Scientific classification
- Kingdom: Animalia
- Phylum: Chordata
- Class: Actinopterygii
- Order: Atheriniformes
- Family: Melanotaeniidae
- Genus: Glossolepis
- Species: G. incisa
- Binomial name: Glossolepis incisa M. C. W. Weber, 1907

= Red rainbowfish =

- Authority: M. C. W. Weber, 1907
- Conservation status: EN

Species of rainbowfish

The red rainbowfish or salmon-red rainbowfish (Glossolepis incisa) is a species of rainbowfish from Lake Sentani in Irian Jaya, Indonesia. Belonging to the family Melanotaeniidae, in the subfamily Melanotaeniinae, the Australian rainbowfishes. It is threatened in its native range, but easily bred in captivity and common in the aquarium trade.

==Description==

Female red rainbowfish

The males are bright red and with age grow a high back. The females are olive brown in colour. Their colours change depending on their mood, but subordinate males do not display bright colours. They grow up to 15 cm in size, but typically attain a smaller size of around 12 cm.

==Breeding==
They are an egg scattering species and they scatter their eggs among clumps of vegetation.
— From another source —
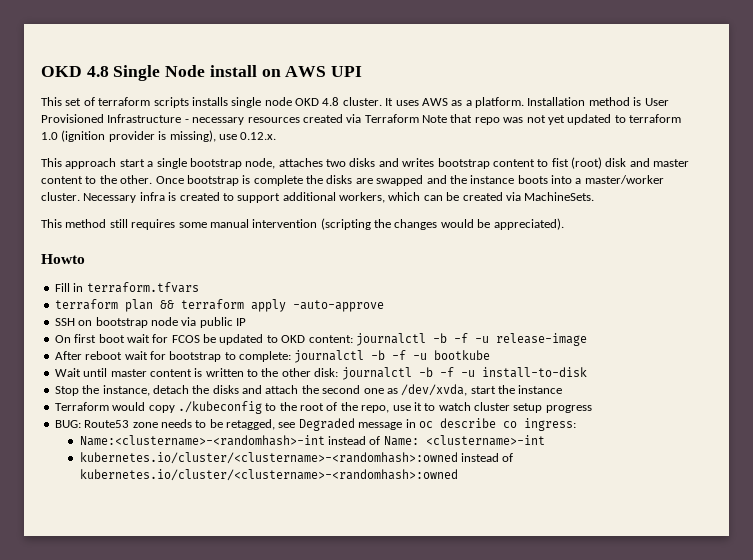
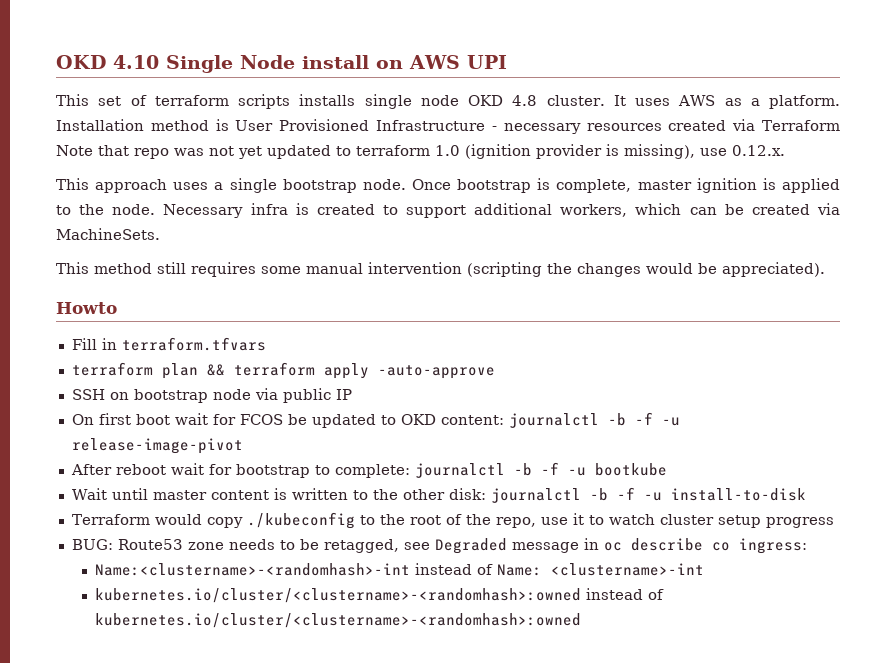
[41,66,109,77] OKD 4.8 -> [56,55,159,69] OKD 4.10
[119,159,145,167] start -> [173,182,209,190] uses
[245,157,690,169] [41,175,664,186] [41,192,80,201] node, attaches two disks and writes bootstrap content to fist (root) disk and master content to the other. Once bootstrap is complete the disks are swapped and the instance boots into a master/worker cluster. -> [362,178,840,193] [56,204,156,215] node. Once bootstrap is complete, master ignition is applied to the node.
[495,333,587,346] release-image -> [71,438,243,454] release-image-pivot
[54,384,563,396] // Stop the instance, detach the disks and attach the second one as /dev/xvda, start the instance -> (806, 494) none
The eggs take about 7 days to hatch.

== Nutrition ==
Glossolepis incisus is an omnivore and in captivity it will eat most common commercial aquarium foods readily. It may be slightly more carnivorous than most of the Australian rainbowfish.

== Conservation status ==
The IUCN Red List classifies Glossolepis incisa as endangered. This is because of the rapidly increasing human population around this fish's only natural habitat and introduced species such as tilapia.

==Distribution==
This species is endemic to Lake Sentani and its tributaries near Jayapura in Papua, Indonesia (a range it shares with the related Chilatherina sentaniensis).

==Taxonomy==
Glossolepis incisa is the type species of the genus Glossolepis and was described by Max C.W. Weber in 1907. The name is virtually always misspelt as "incisus." However, the genus name (Glossolepis) is feminine, and the specific taxon must follow form.